Corby-Lee said prevention and testing for HIV are becoming more widely available in the area, and stigma – which can thwart outreach, testing and treatment – is gradually diminishing.

But he and other health officials also worry about a backlash brewing in many communities, threatening the harm reduction programs. They fear that misconceptions about the programs may threaten the very communities at greatest risk of an outbreak.

Daniel Raymond is Deputy Director of Planning and Policy for the National Harm Reduction Coalition.

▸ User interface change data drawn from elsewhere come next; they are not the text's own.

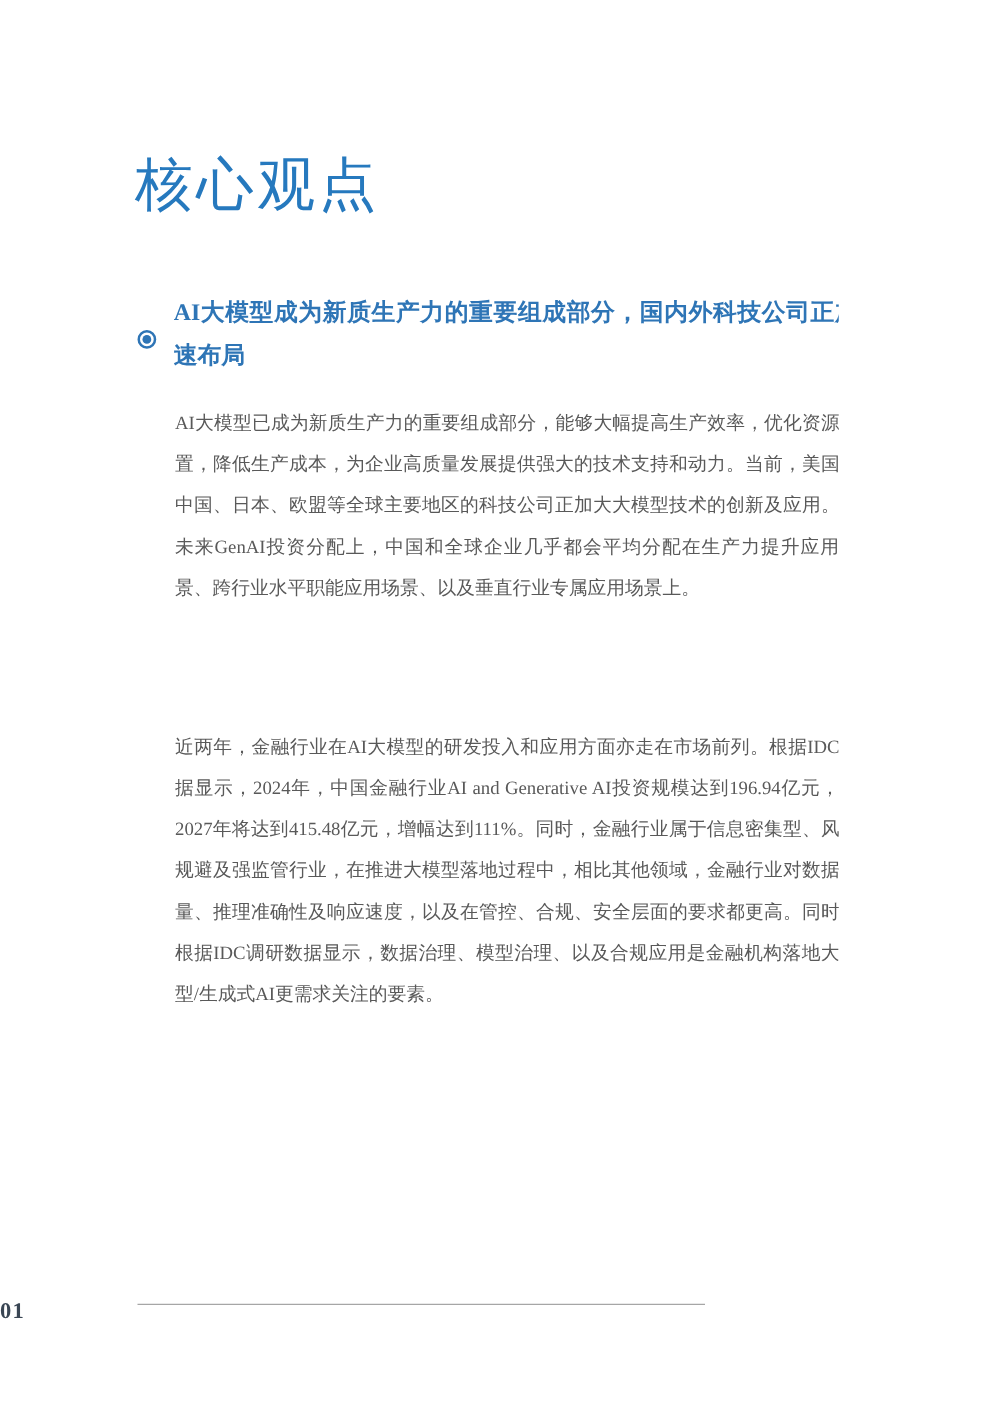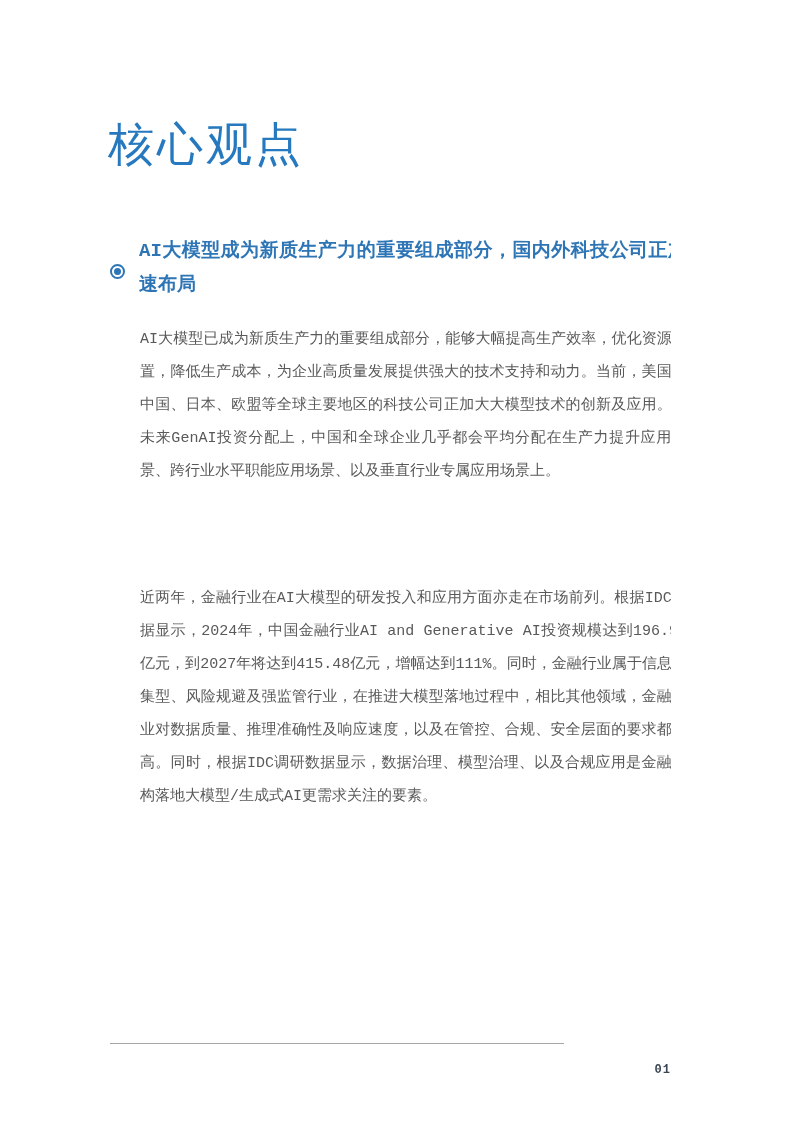--- a/index.html
+++ b/index.html
@@ -1,21 +1,21 @@
 <!DOCTYPE html>
 <html><head>
 <meta charset="utf-8">
 <style>
   html, body { margin: 0; padding: 0; background: #ffffff; }
   .page {
     position: relative;
     width: 671px;
     height: 1122px;
     background: #ffffff;
-    font-family: Liberation Mono, monospace;
+    font-family: Liberation Serif, serif;
     overflow: hidden;
     box-sizing: border-box;
   }
   .doc-title {
     position: absolute;
     left: 108px;
     top: 120px;
     margin: 0;
     font-size: 46px;
     line-height: 56px;
@@ -74,23 +74,23 @@
     left: 110px;
     right: 107px;
     top: 1043px;
     height: 0;
     border-top: 1px solid #a6a6a6;
   }
   .page-number {
     position: absolute;
     left: 0;
     right: 0;
-    top: 1063px;
-    text-align: right;
-    font-size: 12px;
+    top: 1038px;
+    text-align: left;
+    font-size: 18px;
     font-weight: bold;
     color: #3a4654;
     letter-spacing: 1px;
   }
 </style>
 </head>
 <body>
 
 <div class="page">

He said that while harm reduction programs are generally expanding, some are closing in the communities where they are needed most. The programs can become the focal point for other problems associated with the addiction crisis, he said, such as litter from used needles, homelessness, and petty crime.

“A lot of these programs have been starting in communities that don’t have a long history with harm reduction,” Raymond said. “So the programs that end up being at risk of closure are often the ones that are getting scapegoated for a community’s drug problem.”

Closure, then a Cluster

Dr. Brumage says that’s part of the problem he encountered when leading a harm reduction program in Charleston, West Virginia. The program ended most of its services last year amid local political pressure and complaints about discarded needles.

“I think it’s a simplistic view to look at and blame one program for all of the city’s woes, with homelessness, with use, with all these other things,” Brumage said. “And I think that’s a trick that many politicians use very well, is to find a culprit scapegoat and to blame it rather than really looking at deeper issues.”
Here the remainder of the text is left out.